**EXERCISE DETAILS:** Lines in the entries below where the word "YOUR" shows up should each be copied.

**DATA TO EXAMINE:**
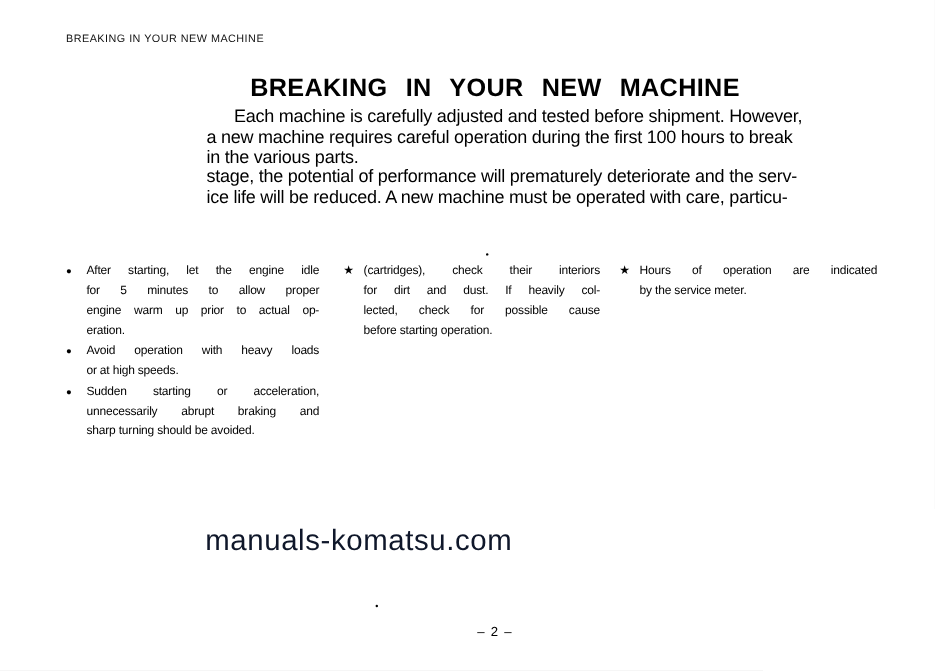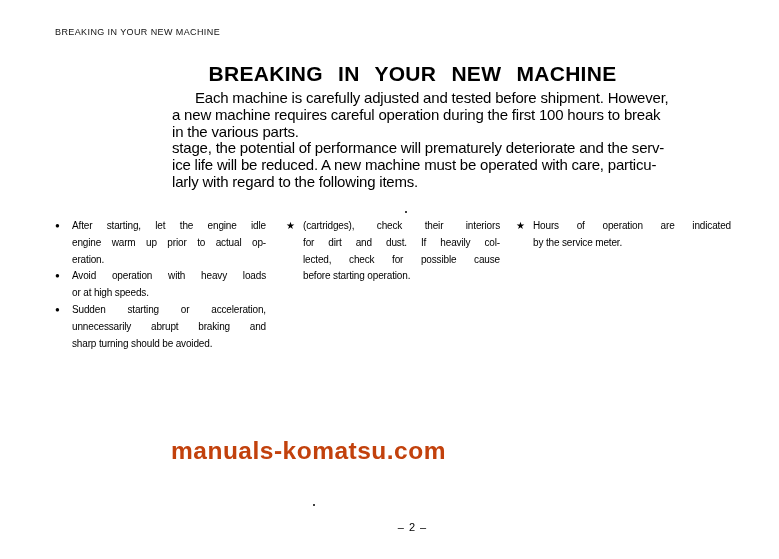--- a/index.html
+++ b/index.html
@@ -67,22 +67,21 @@
   .lines { flex: 1; font-size: 10px; letter-spacing: -0.15px; line-height: 16.8px; }
   .lines .line { text-align: justify; text-align-last: justify; white-space: nowrap; }
   .lines .line.last { text-align-last: left; white-space: normal; }
 
   .watermark {
     position: absolute;
     left: 171px;
     top: 437px;
     font-size: 24.5px;
     letter-spacing: 0.5px;
-    color: #c2410c;
-    font-weight: bold;
+    color: #0f172a;
   }
 
   .page-footer {
     position: absolute;
     left: 0;
     right: 0;
     top: 521px;
     text-align: center;
     font-size: 11px;
     letter-spacing: 1px;
@@ -106,29 +105,29 @@
   <div class="running-header">BREAKING IN YOUR NEW MACHINE</div>
 
   <h1 class="main-title">BREAKING IN YOUR NEW MACHINE</h1>
 
   <div class="intro">
       <div class="line first">Each machine is carefully adjusted and tested before shipment. However,</div>
       <div class="line">a new machine requires careful operation during the first 100 hours to break</div>
       <div class="line last">in the various parts.</div>
       <div class="line">stage, the potential of performance will prematurely deteriorate and the serv-</div>
       <div class="line">ice life will be reduced. A new machine must be operated with care, particu-</div>
-      <div class="line last">larly with regard to the following items.</div>
     </div>
 
   <div class="columns-area">
     <div class="col col-0">
         <div class="item">
           <span class="marker dot">●</span>
           <div class="lines">
             <div class="line">After starting, let the engine idle</div>
+            <div class="line">for 5 minutes to allow proper</div>
             <div class="line">engine warm up prior to actual op-</div>
             <div class="line last">eration.</div>
           </div>
         </div>
         <div class="item">
           <span class="marker dot">●</span>
           <div class="lines">
             <div class="line">Avoid operation with heavy loads</div>
             <div class="line last">or at high speeds.</div>
           </div>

**ANSWER FOR THIS EXERCISE:**
   <div class="running-header">BREAKING IN YOUR NEW MACHINE</div>
   <h1 class="main-title">BREAKING IN YOUR NEW MACHINE</h1>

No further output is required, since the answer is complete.